Só a Stonechen Comercial Produtos de Pesca, cujo licenciamento dá direito à exploração nos distritos de Moma, Angoche e Nacala-Porto, já investiu mais de 100 mil dólares [cerca de 87 mil euros] na aquisição de cinco embarcações e criação de um centro de processamento de pescado.
Chen Jun, um dos representantes da Stonechen Comercial, disse à DW que a sua empresa emprega cerca de mil trabalhadores, na sua maioria, moçambicanos. Garantindo que a empresa poderá processar os pecados a nível local para a exportação, o mesmo representante não detalhou, no entanto, quais as espécies de pescado alvo da atividade da empresa.
"Em Moma, temos uma sala de processamento [de peixe] de grande escala, com capacidade de 1500 toneladas. Temos barcos semi-industriais para pesca. Esses produtos [quando pescados] são levados para Moma para serem processados e depois exportados para a China e países europeus. O remanescente vendemos em Moçambique. Estaremos a pescar apenas peixe'', explicou.
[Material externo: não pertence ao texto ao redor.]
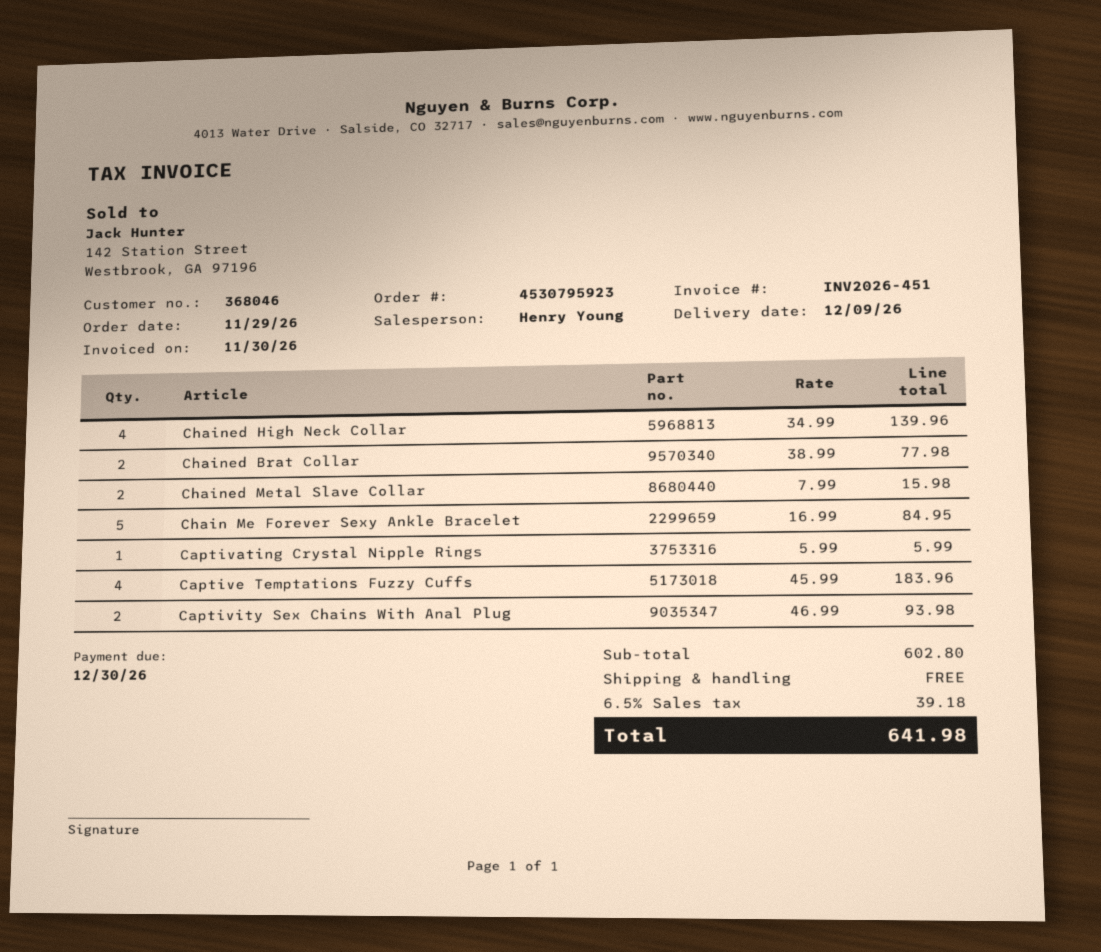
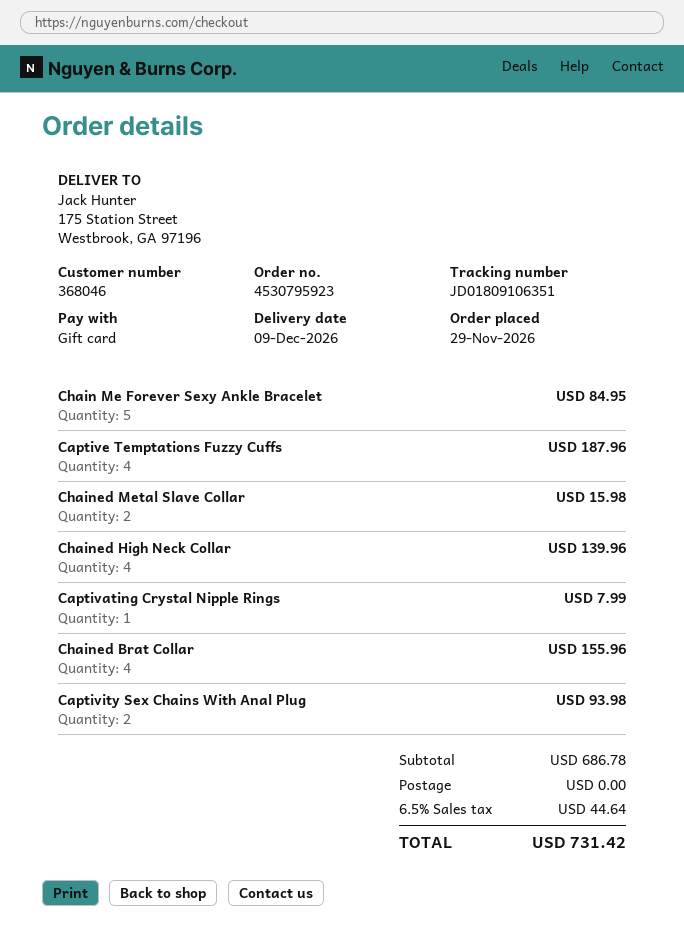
Chained Brat Collar: 2 for 77.98 -> 4 for 155.96
Captivating Crystal Nipple Rings: 1 for 5.99 -> 1 for 7.99
Captive Temptations Fuzzy Cuffs: 4 for 183.96 -> 4 for 187.96
subtotal: 602.80 -> 686.78
tax: 6.5% = 39.18 -> 6.5% = 44.64
total: 641.98 -> 731.42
Da pesca artesanal à semi-industrial...
O Governo moçambicano está satisfeito e considera que os investimentos poderão alavancar o setor. Em entrevista à DW, o governador da província de Nampula, Victor Borges, que no final do ano passado inaugurou cinco embarcações da Stonechen Comercial, no distrito de Angoche, afirmou que, com estes novos investimentos chineses, "Nampula pode passar de um patamar que, até 2016, era de 100 a 200 toneladas, na pesca comercial, para cinco a dez mil toneladas nos próximos anos". Números estes apenas referentes ao primeiro investimento, nota Victor Borges, acrescentando que: "temos outro [investimento] de pesca de atum, que está a decorrer em Nacala, também com uma empresa privada. Portanto, Nampula já está a sair da pesca artesanal para a pesca semi-industrial de grande escala'', disse.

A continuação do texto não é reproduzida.